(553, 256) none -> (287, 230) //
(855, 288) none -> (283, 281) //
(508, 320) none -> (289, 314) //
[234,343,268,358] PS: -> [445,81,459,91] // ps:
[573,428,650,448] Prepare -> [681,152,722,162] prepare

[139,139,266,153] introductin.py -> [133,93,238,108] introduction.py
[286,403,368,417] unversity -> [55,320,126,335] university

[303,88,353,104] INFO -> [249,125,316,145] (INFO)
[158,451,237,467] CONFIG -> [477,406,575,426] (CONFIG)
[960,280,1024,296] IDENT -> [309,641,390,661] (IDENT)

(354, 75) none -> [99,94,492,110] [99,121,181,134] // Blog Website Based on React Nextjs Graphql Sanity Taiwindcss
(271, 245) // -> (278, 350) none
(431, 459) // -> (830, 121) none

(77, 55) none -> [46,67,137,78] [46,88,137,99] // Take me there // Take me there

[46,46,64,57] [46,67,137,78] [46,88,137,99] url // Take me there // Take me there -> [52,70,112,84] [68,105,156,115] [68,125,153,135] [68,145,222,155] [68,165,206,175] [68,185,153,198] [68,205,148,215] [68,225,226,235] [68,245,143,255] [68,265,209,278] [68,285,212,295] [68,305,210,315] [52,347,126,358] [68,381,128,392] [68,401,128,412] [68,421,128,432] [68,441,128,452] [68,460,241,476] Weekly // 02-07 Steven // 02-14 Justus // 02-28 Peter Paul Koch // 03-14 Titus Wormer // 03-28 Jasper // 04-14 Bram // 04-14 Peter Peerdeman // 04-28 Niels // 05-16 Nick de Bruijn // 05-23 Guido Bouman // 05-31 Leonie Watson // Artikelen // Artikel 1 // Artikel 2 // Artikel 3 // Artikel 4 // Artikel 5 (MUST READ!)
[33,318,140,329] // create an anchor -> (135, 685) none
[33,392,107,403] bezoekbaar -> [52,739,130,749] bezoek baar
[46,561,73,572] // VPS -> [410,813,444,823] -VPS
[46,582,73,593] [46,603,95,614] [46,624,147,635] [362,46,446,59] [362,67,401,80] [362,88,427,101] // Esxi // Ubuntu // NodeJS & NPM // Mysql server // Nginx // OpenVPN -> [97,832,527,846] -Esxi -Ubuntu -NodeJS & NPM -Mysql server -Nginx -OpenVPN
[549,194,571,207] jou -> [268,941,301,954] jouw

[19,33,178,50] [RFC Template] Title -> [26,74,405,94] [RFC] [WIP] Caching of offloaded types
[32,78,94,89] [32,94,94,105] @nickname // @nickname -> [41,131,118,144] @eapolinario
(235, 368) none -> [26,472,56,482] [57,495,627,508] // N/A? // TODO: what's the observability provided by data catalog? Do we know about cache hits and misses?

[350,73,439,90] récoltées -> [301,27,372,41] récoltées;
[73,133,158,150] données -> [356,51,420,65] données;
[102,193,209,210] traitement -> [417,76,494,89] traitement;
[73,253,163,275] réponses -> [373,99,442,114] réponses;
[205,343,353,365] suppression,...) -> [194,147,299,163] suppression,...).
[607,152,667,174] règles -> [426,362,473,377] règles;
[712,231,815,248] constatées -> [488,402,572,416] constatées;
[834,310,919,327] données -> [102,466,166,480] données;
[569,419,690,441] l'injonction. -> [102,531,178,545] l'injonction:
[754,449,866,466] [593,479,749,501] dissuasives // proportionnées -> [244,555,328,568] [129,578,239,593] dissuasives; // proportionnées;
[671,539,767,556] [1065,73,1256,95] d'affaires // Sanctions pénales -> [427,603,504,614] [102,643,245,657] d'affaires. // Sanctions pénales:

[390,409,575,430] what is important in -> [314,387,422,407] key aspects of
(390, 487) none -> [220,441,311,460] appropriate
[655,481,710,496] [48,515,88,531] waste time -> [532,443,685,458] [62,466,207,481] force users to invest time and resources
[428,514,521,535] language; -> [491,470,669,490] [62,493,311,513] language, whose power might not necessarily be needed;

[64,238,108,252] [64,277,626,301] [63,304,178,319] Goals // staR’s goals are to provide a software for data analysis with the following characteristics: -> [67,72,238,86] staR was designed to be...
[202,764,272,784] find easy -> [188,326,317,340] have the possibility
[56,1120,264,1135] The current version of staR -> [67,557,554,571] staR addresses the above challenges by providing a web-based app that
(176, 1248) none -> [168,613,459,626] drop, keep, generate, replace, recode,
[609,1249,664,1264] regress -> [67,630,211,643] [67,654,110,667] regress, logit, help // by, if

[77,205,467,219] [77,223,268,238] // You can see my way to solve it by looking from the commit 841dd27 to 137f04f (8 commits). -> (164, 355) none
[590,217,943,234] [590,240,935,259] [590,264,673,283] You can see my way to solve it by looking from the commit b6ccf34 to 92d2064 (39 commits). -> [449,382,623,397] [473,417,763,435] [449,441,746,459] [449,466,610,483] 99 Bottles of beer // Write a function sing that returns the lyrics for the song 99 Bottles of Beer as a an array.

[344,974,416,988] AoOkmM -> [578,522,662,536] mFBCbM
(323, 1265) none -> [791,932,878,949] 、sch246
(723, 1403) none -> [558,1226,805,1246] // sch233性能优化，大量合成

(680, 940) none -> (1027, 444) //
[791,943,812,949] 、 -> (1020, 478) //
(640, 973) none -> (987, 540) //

------------

(Problem requirements) Say how many lines of the material hold the string "commit", giving the number alone.

(Exercise answer) 2